O filme do diretor sueco Ruben Östlund, Força Maior (2014), apresenta uma cena que pode tranquilamente ser considerada muito simples. No entanto, o que ela tem de simples, tem também de importante. É porque, a partir dela, todo o filme será estruturado. É a partir dessa cena que todo o roteiro se justifica e a trama mostra a que veio.
A história enfoca o casal Tomas (Johannes Kuhnke) e Ebba (Lisa Loven Kongsli). Eles visitam uma estação de esqui com os dois filhos. Enquanto almoçam, uma avalanche vem em direção às pessoas que estão em primeiro plano. Ao fundo da cena do restaurante, toneladas de gelo deslocam-se em direção aos personagens. Essa é a cena simultaneamente simples e importante descrita no início deste texto.
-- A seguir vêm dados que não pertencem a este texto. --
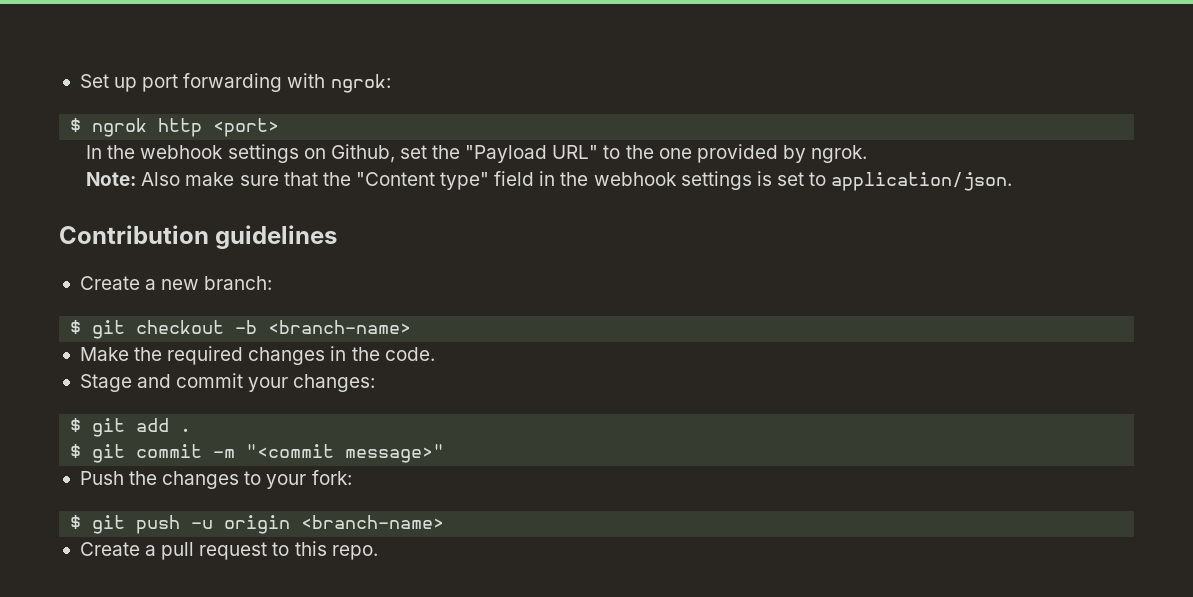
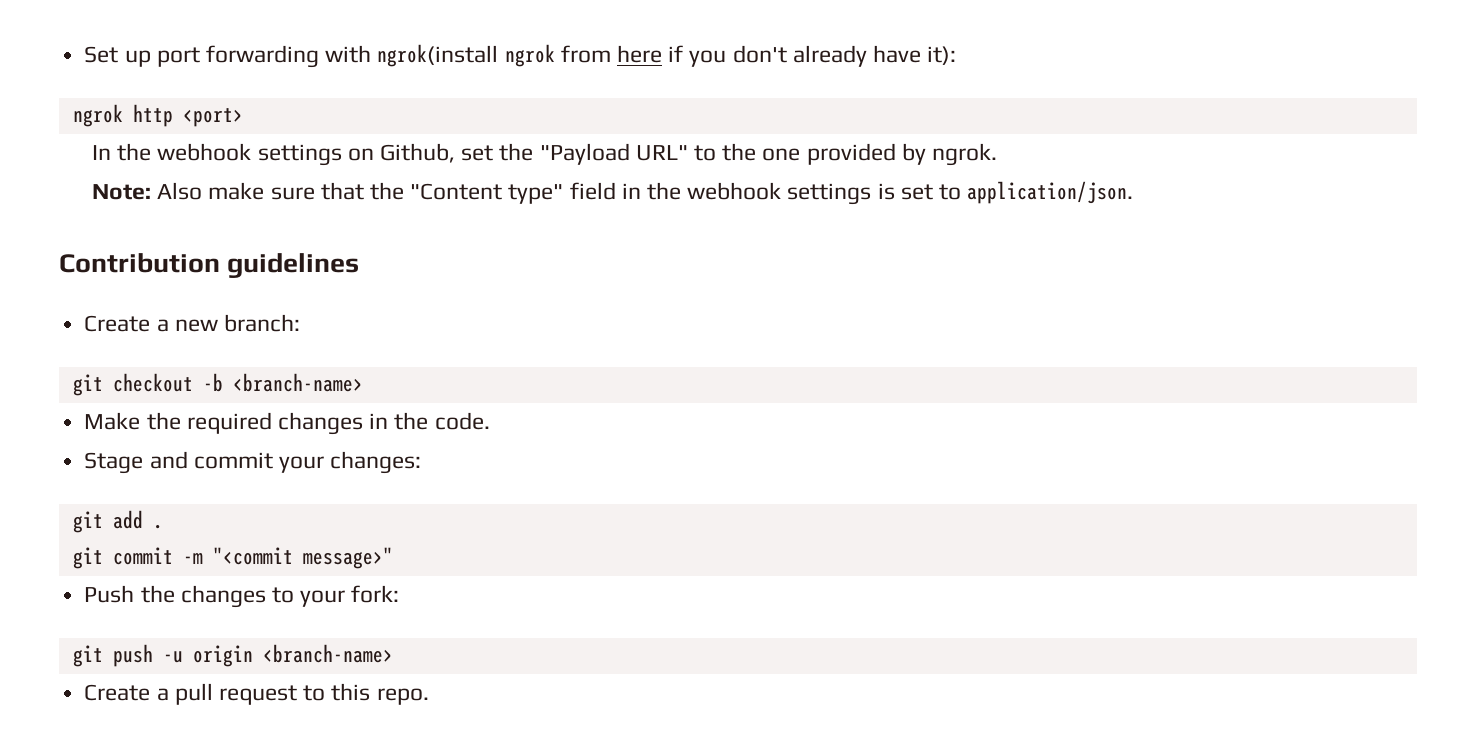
- Set up port forwarding with ngrok:
- $ ngrok http <port>
+ Set up port forwarding with ngrok(install ngrok from here if you don't already have it):
+ ngrok http <port>
- $ git checkout -b <branch-name>
+ git checkout -b <branch-name>
- $ git add .
+ git add .
- $ git commit -m "<commit message>"
+ git commit -m "<commit message>"
- $ git push -u origin <branch-name>
+ git push -u origin <branch-name>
O incidente acaba revelando-se apenas um grande susto. Não há vítimas. Ou quase. Algo ficará profundamente marcado para a esposa Ebba: em meio ao perigo, ela vê o marido fugir e deixá-la para trás com os filhos. Instinto de sobrevivência? Covardia? Desleixo? Egoísmo? Independente da resposta, o que se vê é o início de uma espiral de constrangimento e mágoa que só tende a crescer.
Literal e metafórica, a massa gélida em direção às pessoas no restaurante desencadeia não apenas uma crise entre Tomas, Ebba e filhos. Ela abre margem para visualizar uma ‘avalanche’ sobre a própria figura do homem enquanto pai, protetor, patriarca, base sobre a qual a família se sustentaria.
O gesto do marido pode ser considerado extremamente banal em uma avaliação mais rasa. No entanto, para a esposa, não é o que acontece. Essa espiral de constrangimento e mágoa ganha proporções tão significativas que acaba por atingir a todos, dos filhos aos demais personagens. Como se não bastasse, ela ultrapassa os limites da tela. Para o espectador, é difícil não se deixar levar pelo incômodo que o incidente provoca no relacionamento do casal.
Literal e metafórica, a massa gélida em direção às pessoas no restaurante desencadeia não apenas uma crise entre Tomas, Ebba e filhos. Ela abre margem para visualizar uma “avalanche” sobre a própria figura do homem enquanto pai, protetor, patriarca, base sobre a qual a família se sustentaria.
O filme flui bastante coerente com sua proposta de expor a decadência de um relacionamento e da imagem masculina como centro da estrutura familiar. Dessa forma, o singular atinge o universal: de uma situação bem específica, localizada, aparentemente minúscula e sem muita relevância nasce a oportunidade para interpretações bem maiores, abrangentes e importantes.
No mínimo, o que o trabalho de Ruben Östlund quer mostrar é a natureza humana livre do rótulo de gêneros, uma vez que homem também pode chorar, tem suas fraquezas, não é infalível e pode receber o abraço de uma família aninhada como animais acuados diante de um perigo extremo ou do frio. Bonito, singelo e digno de atenção.